The right lock. A number of manufacturers have a no-theft guarantee that will reimburse you in case your bike is stolen due to the lock being broken or cut. Just make sure you register with them! Make sure your U-Lock is big enough; smaller locks are lighter, but depending on your bike, may prevent you from locking a wheel and frame with a single lock. Avoid older locks with cylindrical keys, which are easy to open with a ballpoint pen casing. Some people will elect for a second lock, often a thick cable, to secure their front wheel, which is especially important if it has a quick-releases. If you have to only lock one wheel, the rear is typically much more expensive than the front.

 

 

Locking technique: How you lock the bike will depend on the style of bike, and what you are locking it to. Many bikes are sold with quick-release skewers on the front and rear wheels, which allows for adjustment or removal without tools, but also invites opportunistic thieves when they aren’t secured. In many cases, you can lock both the rear wheel and the frame to the rack, which secure the most valuable parts of the bike and uses only one lock. Your second lock, often a cable, can then be used to lock the front wheel to the frame.

Accessorize: Those quick-release skewers that make it so easy to steal unlocked wheels? They can quickly and cheaply be upgraded to versions that require an allen wrench or a special tool to take off. Your local bike shop should have these kits, which are especially useful to have on the front wheel if you wish to reduce the risk of only using one lock.

Ride ugly: A fancy-looking bike does not help you avoid theft! Chipped paint, rust, and an overall run-down look can all make your bike a less appealing target, whereas features like disc brakes and heavy branding might draw attention. Just make sure that the bike’s mechanics aren’t as ragged as the appearance.

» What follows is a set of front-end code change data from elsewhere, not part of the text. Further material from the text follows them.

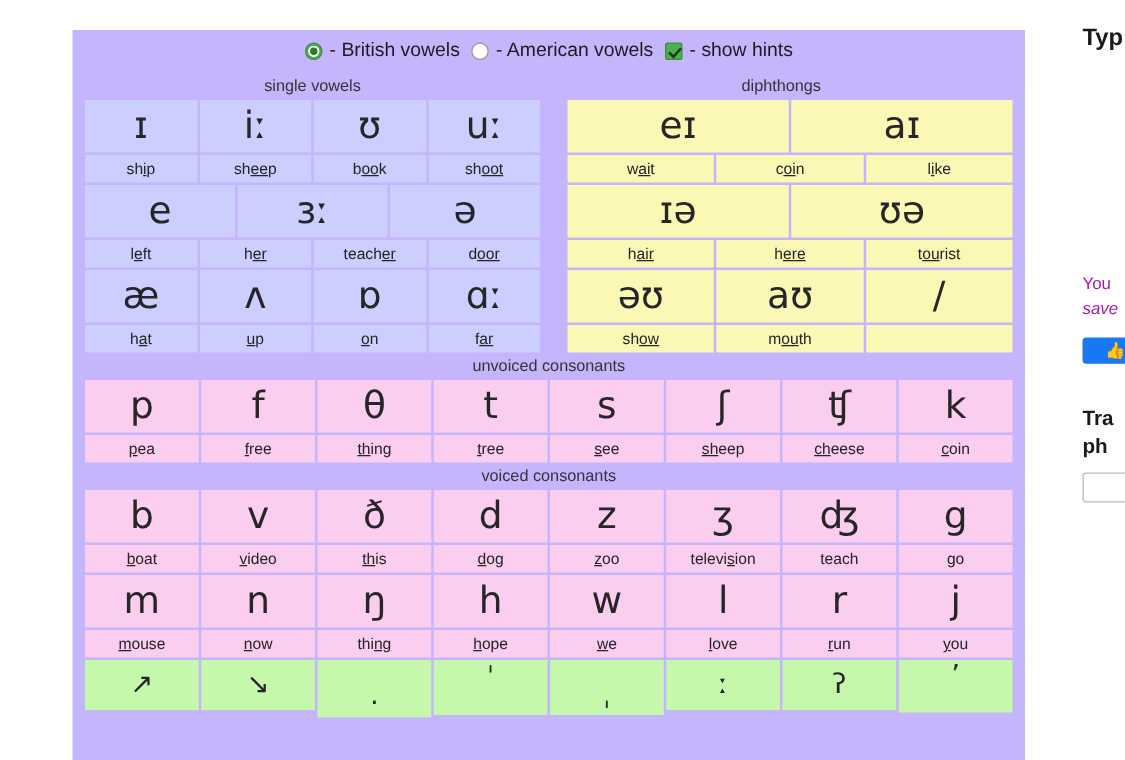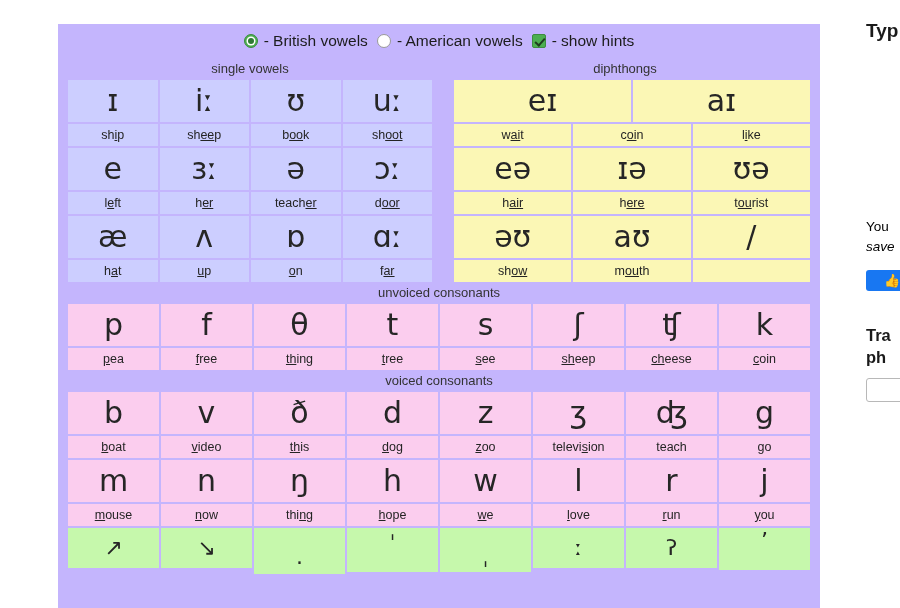--- a/index.html
+++ b/index.html
@@ -243,7 +243,6 @@
             <div class="cell sym-cell v">e</div>
             <div class="cell sym-cell v">ɜː</div>
             <div class="cell sym-cell v">ə</div>
-            <div class="cell sym-cell v">ɔː</div>
           </div>
           <div class="grid-row">
             <div class="cell hint-cell v">l<u>e</u>ft</div>

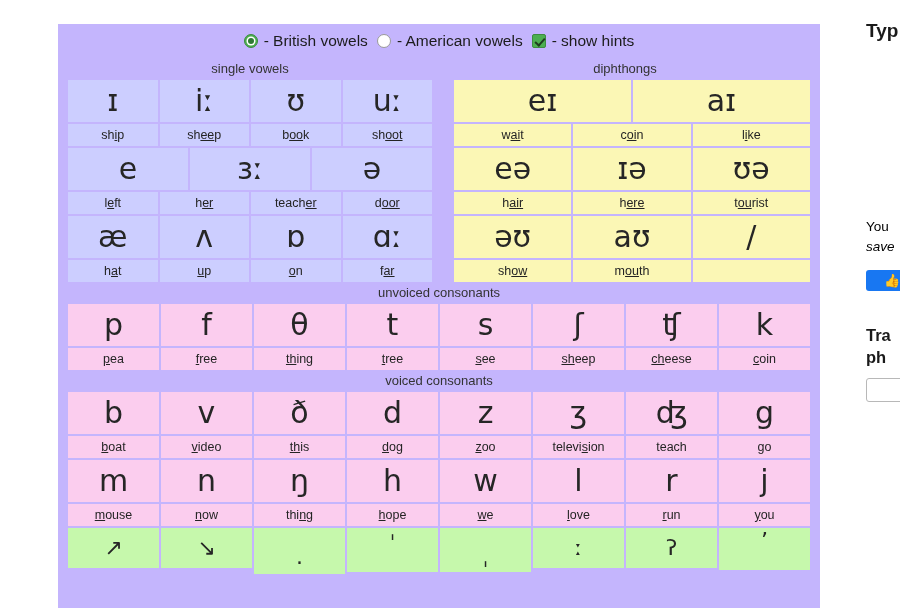--- a/index.html
+++ b/index.html
@@ -274,7 +274,6 @@
             <div class="cell hint-cell d">l<u>i</u>ke</div>
           </div>
           <div class="grid-row">
-            <div class="cell sym-cell d">eə</div>
             <div class="cell sym-cell d">ɪə</div>
             <div class="cell sym-cell d">ʊə</div>
           </div>

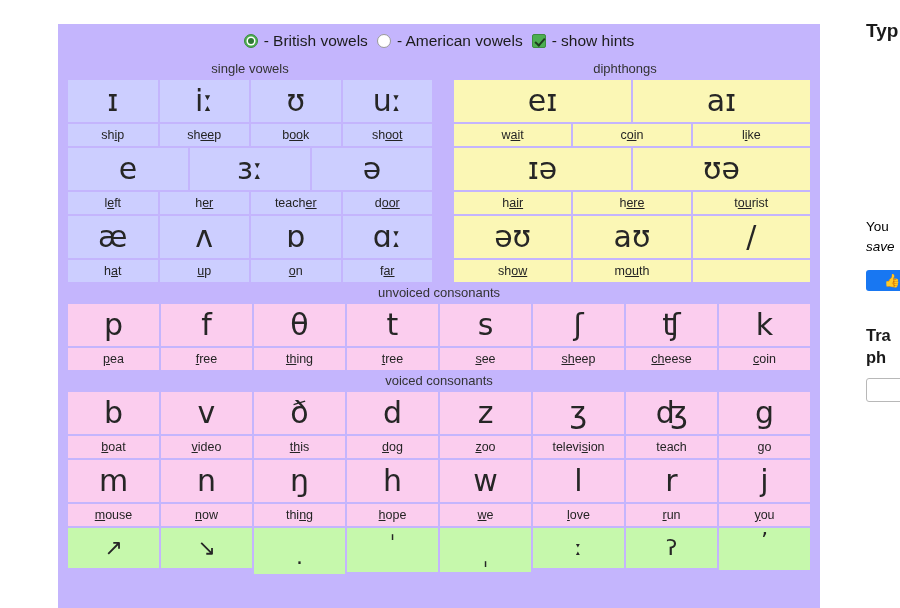--- a/index.html
+++ b/index.html
@@ -153,7 +153,7 @@
   }
   .rp-para {
     font-size: 13.5px;
-    color: #000000;
+    color: #a21caf;
     margin-top: 175px;
     white-space: nowrap;
     line-height: 1.45;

Go high-tech: GPS tracking devices have become a reality! Unfortunately the Sherlock Tracker is only functional in Europe and the USA for now, but it’s a promising new technology that could give peace to those riding more expensive bikes.

My Bike's Been Stolen!

Tell the police: File a police report immediately, regardless of whether you have registered your bike, and call them regularly to see if your bike has been found.

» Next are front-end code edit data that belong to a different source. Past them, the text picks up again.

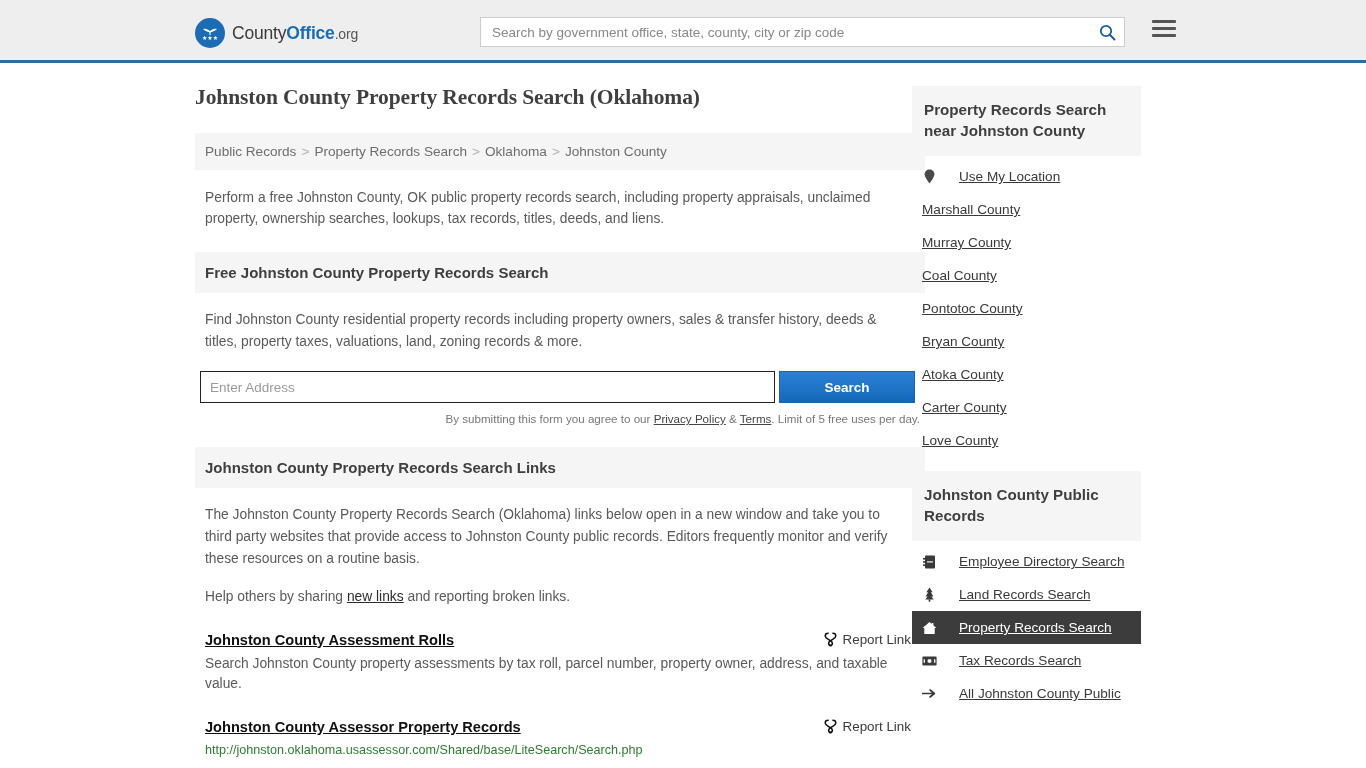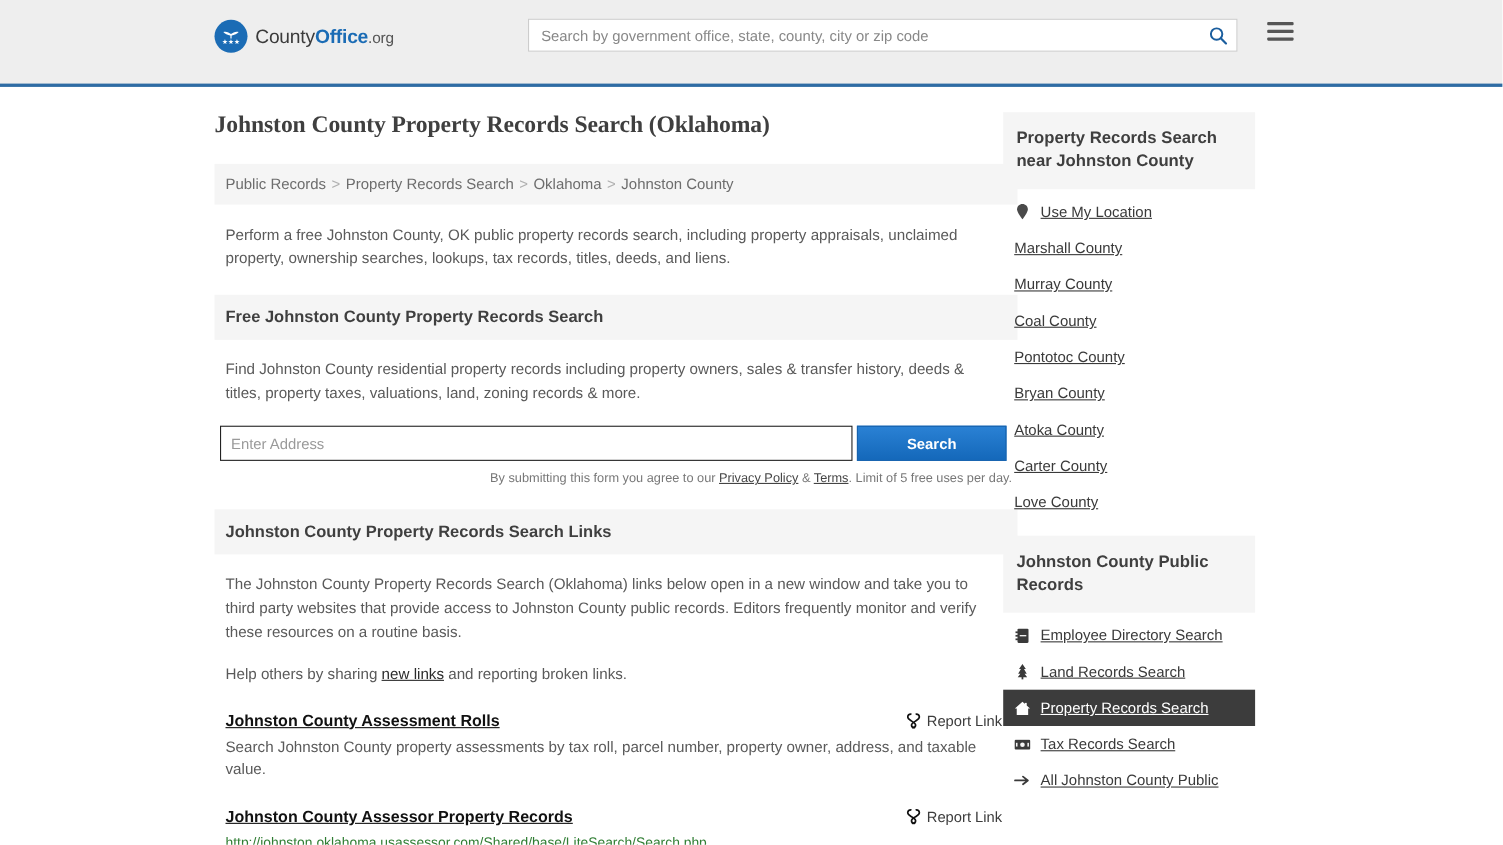--- a/index.html
+++ b/index.html
@@ -14,7 +14,7 @@
 
   
   .site-header {
-    height: 79px;
+    height: 63px;
     background: #eeeeee;
     border-bottom: 3px solid #2e6ca4;
     display: flex;

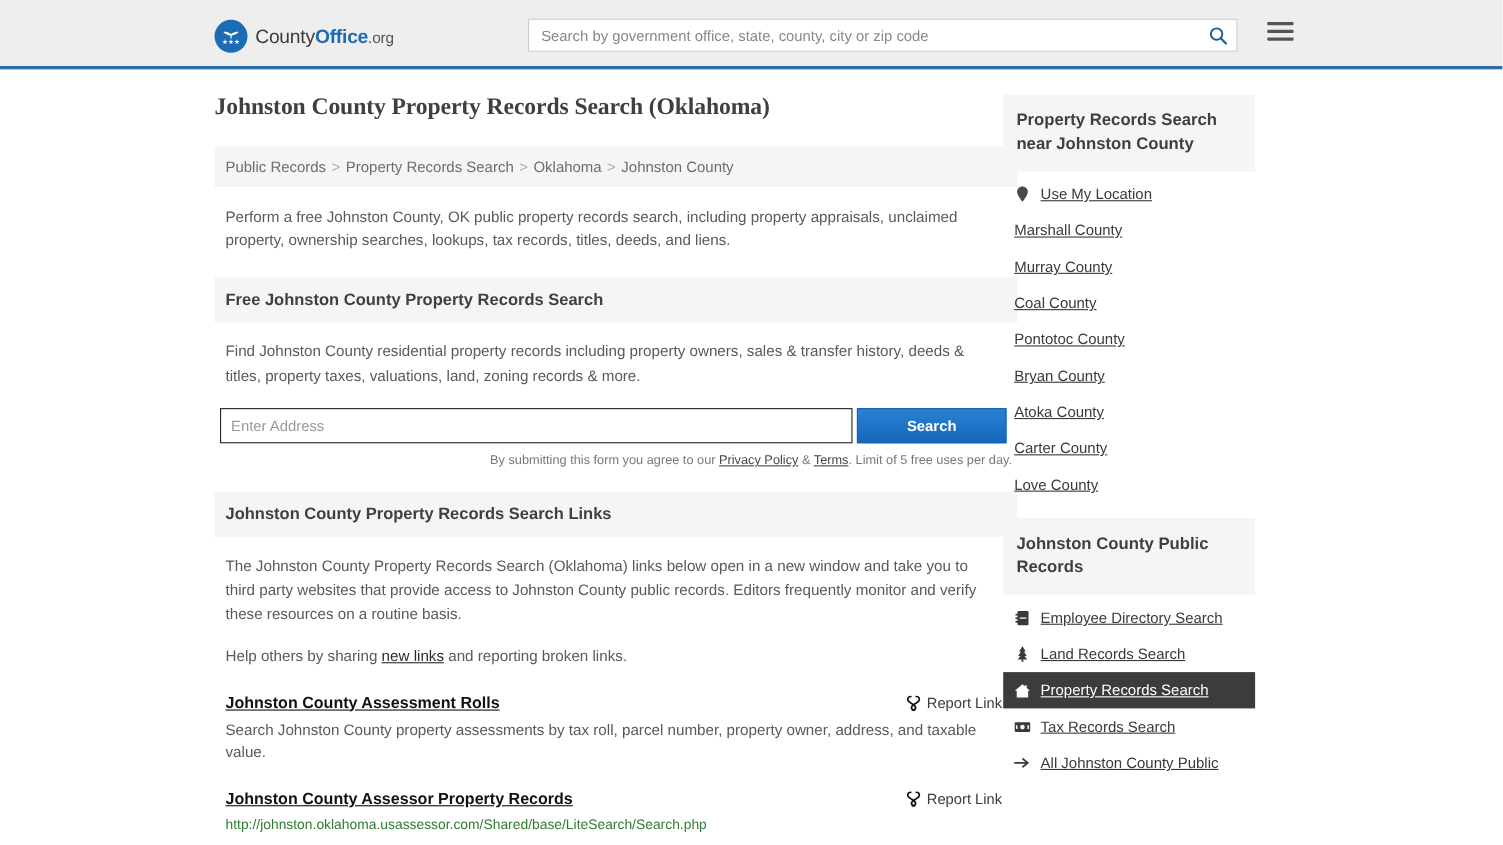--- a/index.html
+++ b/index.html
@@ -250,7 +250,7 @@
   .side-item {
     display: flex;
     align-items: center;
-    gap: 9px;
+    gap: 22px;
     padding: 9px 8px 9px 10px;
     font-size: 13.6px;
     cursor: pointer;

Get the word out: As soon as you discover your bike is gone, let others know. This is where a picture helps. A few suggestions:

Check on-line: Stolen bikes do show up on e-Bay, Kijiji, Craigslist etc, so check them regularly to see if your bike gets advertised for sale.

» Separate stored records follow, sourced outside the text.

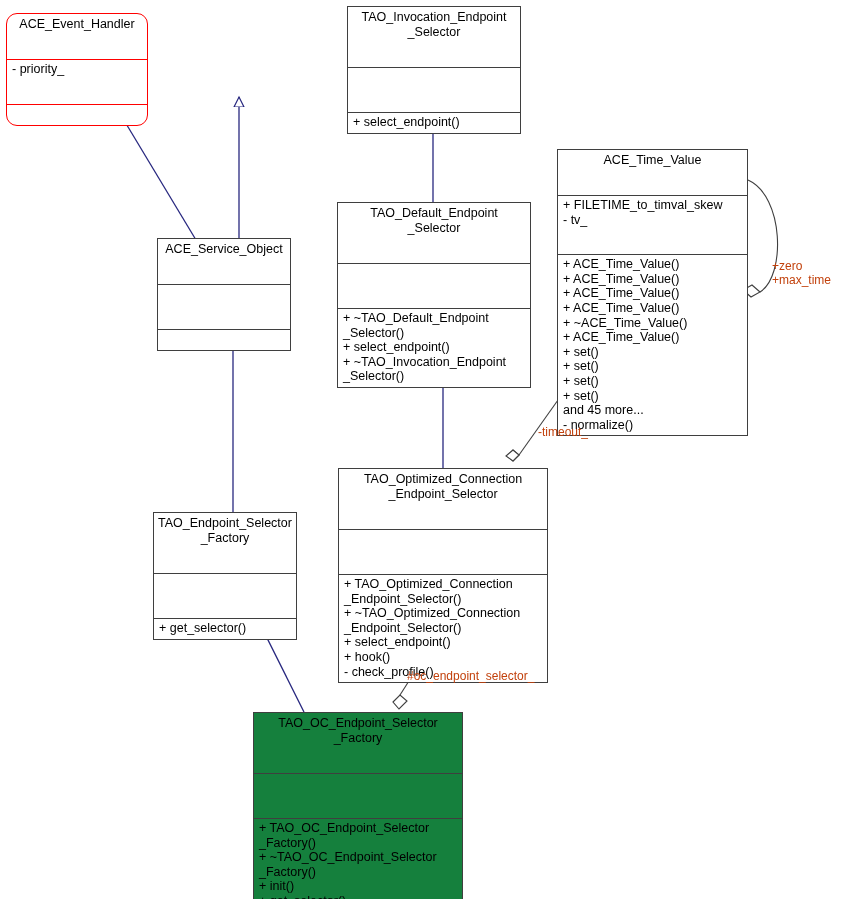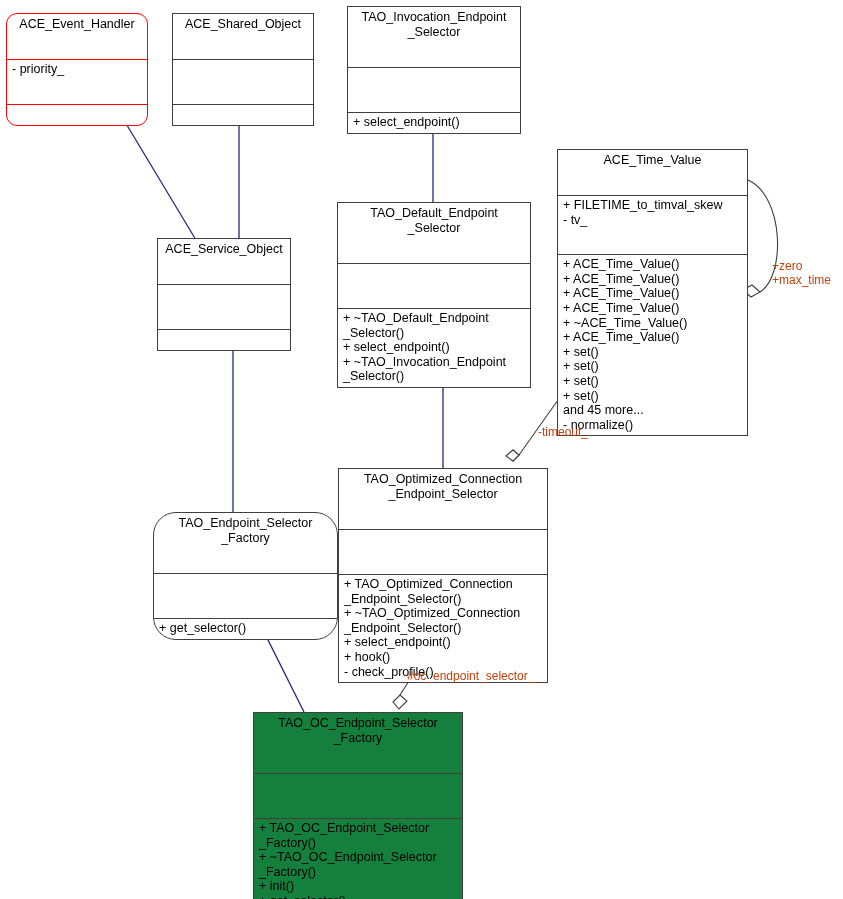--- a/index.html
+++ b/index.html
@@ -137,11 +137,6 @@
     <div class="sep compartment empty"></div>
   </div>
 
-  <div class="node" style="left:172px; top:13px; width:142px;">
-    <div class="title">ACE_Shared_Object</div>
-    <div class="sep compartment empty"></div>
-    <div class="sep compartment empty"></div>
-  </div>
 
   <div class="node" style="left:347px; top:6px; width:174px;">
     <div class="title">TAO_Invocation_Endpoint

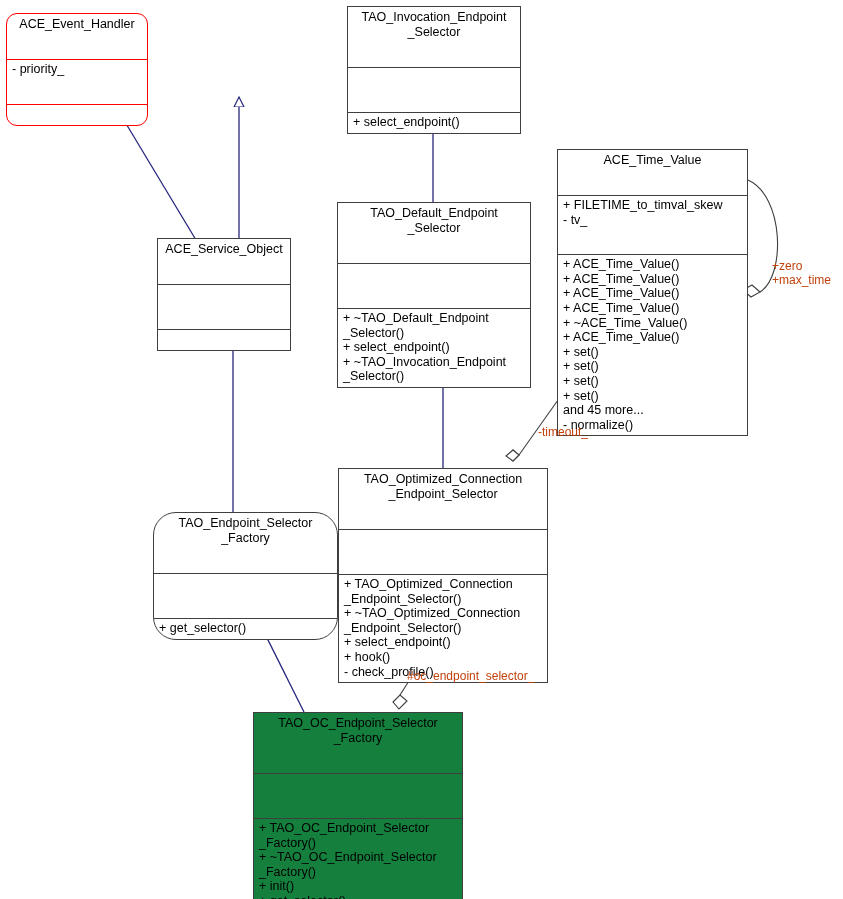--- a/index.html
+++ b/index.html
@@ -193,7 +193,7 @@
 - check_profile()</div>
   </div>
 
-  <div class="node" style="left:153px; top:512px; width:185px;border-radius:23px;">
+  <div class="node" style="left:153px; top:512px; width:144px;">
     <div class="title">TAO_Endpoint_Selector
 _Factory</div>
     <div class="sep compartment empty"></div>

Look into a replacement: Check out The WRENCH for a list of community bike shops, where you can get parts like seats and wheels, or even whole bikes, so you can get rolling again.

I forgot my lock!

Bring it in: Just explain your situation to staff (Bike Friendly Business!). They might be able to offer a secure area during your stay.

Lock the rear wheel with your helmet: Wrap the straps of your helmet around your wheel and frame and secure the straps. Before someone can ride away with your bike they still have to fumble with your helmet and that hopefully will give you the time to get back to your bike.

Grind your gears: This works if you have front and rear gears. Before you stop, shift your gears to the big chain ring (front) and the big gear in the rear. Once you stop, shift your gears to the smaller chain ring and gear in the back (without pedaling). When someone gets on the bike to ride it away the gears will go crazy and the chain will likely drop off giving you time to get back to your bike before anyone can ride off with it.

Open the quick releases: If your have quick releases on your bike open them and loosen the wheels. By the time a thief realizes the problem you will be back at your bike and/or the thief may be lying on the ground.

Adjust the handlebar: The stem of the bike (where your handlebar attaches) can usually be twisted without any tools. Twist them parallel to the bike frame, which makes it look neglected and junky—you can always sandwich the wheel between your legs and twist it back when you return to the bike. If you have tools with you, or your seatpost has a quick release lever, you can also turn that backwards.